FIG. 1 is a perspective view showing an appearance of a semiconductor device according to an embodiment of the present invention.

FIG. 2 is a cross-sectional view of the semiconductor device of FIG.

FIG. 3 is a plan view showing an appearance of an example of a lead frame used for manufacturing the semiconductor device according to the present invention.

4 is a cross-sectional view showing a state where lead molding of the lead frame shown in FIG. 3 is performed.

FIG. 5 is a plan view showing another example of the lead frame used for manufacturing the semiconductor device according to the present invention.

FIG. 6 is a plan view showing still another example of the lead frame used for manufacturing the semiconductor device according to the present invention.
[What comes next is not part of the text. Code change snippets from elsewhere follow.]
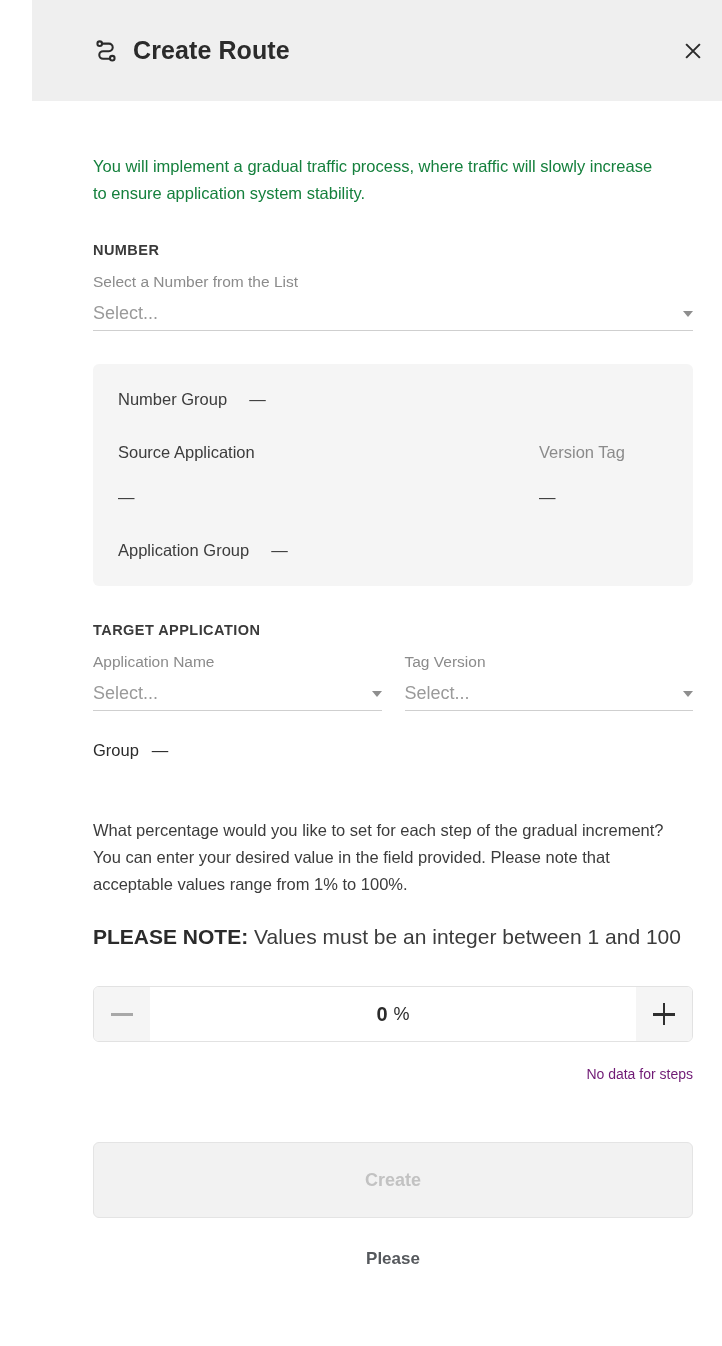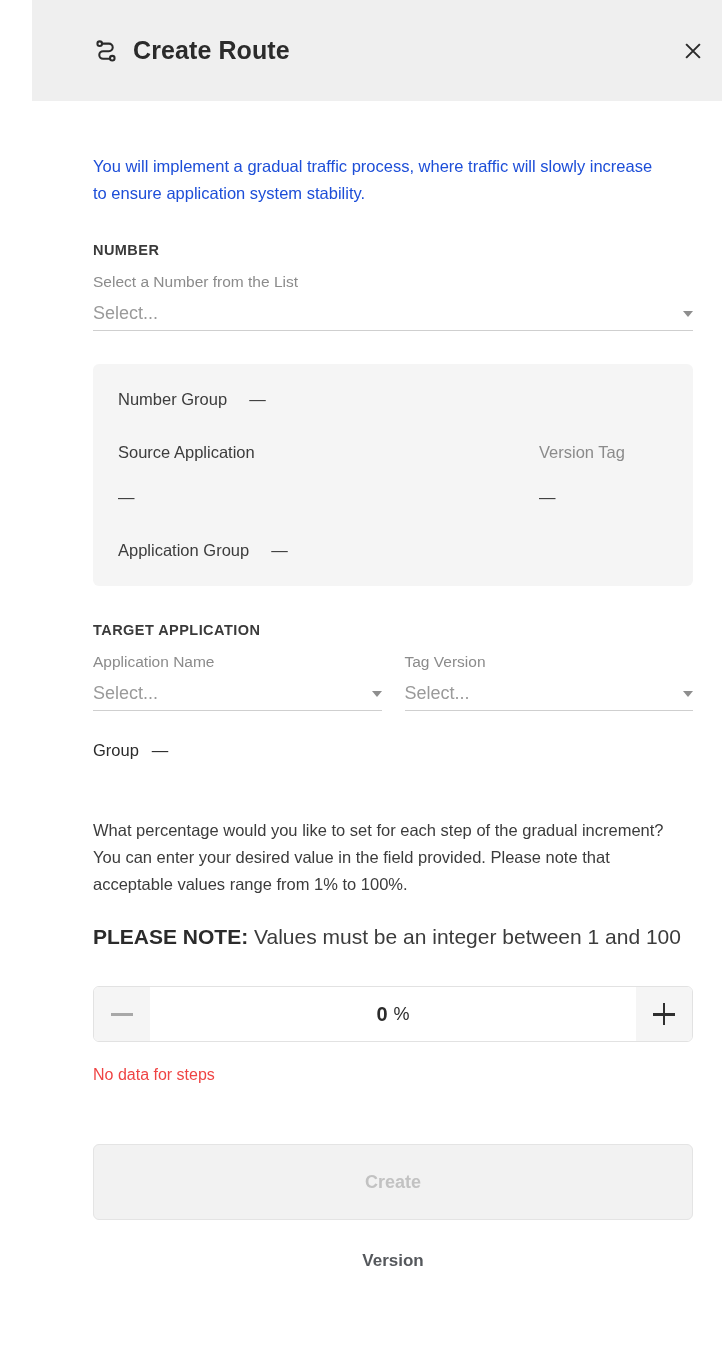--- a/index.html
+++ b/index.html
@@ -63,21 +63,21 @@
 
   
   .body {
     padding: 0 61px;
   }
 
   .intro {
     margin-top: 52px;
     font-size: 16.5px;
     line-height: 1.62;
-    color: #1d4ed8;
+    color: #15803d;
     max-width: 560px;
   }
 
   .section-label {
     margin-top: 36px;
     font-size: 14.5px;
     font-weight: bold;
     letter-spacing: 0.45px;
     color: #3a3a3a;
     text-transform: uppercase;
@@ -255,23 +255,23 @@
     font-weight: bold;
     color: #2b2b2b;
   }
   .step-unit {
     font-size: 18px;
     color: #2b2b2b;
   }
 
   .no-data {
     margin-top: 24px;
-    text-align: left;
-    font-size: 16px;
-    color: #ef4444;
+    text-align: right;
+    font-size: 14px;
+    color: #701a75;
   }
 
   
   .create-btn {
     margin-top: 60px;
     width: 100%;
     height: 76px;
     background: #f2f2f2;
     border: 1px solid #e4e4e4;
     border-radius: 6px;
@@ -401,16 +401,16 @@
       <button class="step-btn">
         <span class="step-plus-glyph"></span>
       </button>
     </div>
 
     <div class="no-data">No data for steps</div>
 
     
     <button class="create-btn">Create</button>
 
-    <button class="cancel-btn">Version</button>
+    <button class="cancel-btn">Please</button>
 
   </div>
 </div>
 
 </body></html>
FIG. 7 is a plan view showing a conventional lead frame.

[Explanation of symbols]

 DESCRIPTION OF SYMBOLS 1 Frame 2 Bed part 3 Tie bar 4 Internal lead 5 External lead 6 Dam bar 7,8 Connecting member 11 Resin sealing body 12 Joining part 13 Groove part

Claims (5)

[Claims] 1. A semiconductor device in which a semiconductor chip is mounted in a central portion of a lead frame and embedded in a resin encapsulant, and a middle portion of an external lead has a substantially U-shaped cross section with an open upper side. And a downward penetrating groove is formed in the encapsulating resin body above the joining portion while protruding downward from the resin encapsulating body. 2. The semiconductor device according to claim 1, wherein the height position of the lower surface of the sealing resin body is substantially coincident with the height position of the inner surface of the joint portion of the external lead. 3. The semiconductor device according to claim 1, wherein each corner of the resin encapsulant is provided with a connecting member that connects a peripheral portion and a central portion of the resin encapsulant. 4. An inner lead portion radially arranged around a semiconductor chip mounting area, an outer lead portion extending outside the inner lead portion, and a frame body provided outside the inner lead portion. The tip ends of the external leads are connected at a position separated from the frame in a unit corresponding to one side of the semiconductor chip, and the roots of both ends of the connected external leads of the unit are the frame. A step of forming the joint by molding the external lead of the lead frame connected to the above into a substantially U-shaped cross-section having an open top, and a step of mounting a semiconductor chip using the lead frame, Wiring between the inner lead and the semiconductor chip; a vertical through groove is formed above the joint of the outer lead, and the whole portion is sealed with resin so that the joint and the tip end project. Process and method of manufacturing a semiconductor device including a step of cutting the connecting portion between the connecting portion and the frame of the external lead tip protruding from the resin sealing body which. 5. The method of manufacturing a semiconductor device according to claim 4, wherein the step of forming the bonding portion on the outer lead is performed simultaneously with the punching operation of the outer lead for molding the lead frame.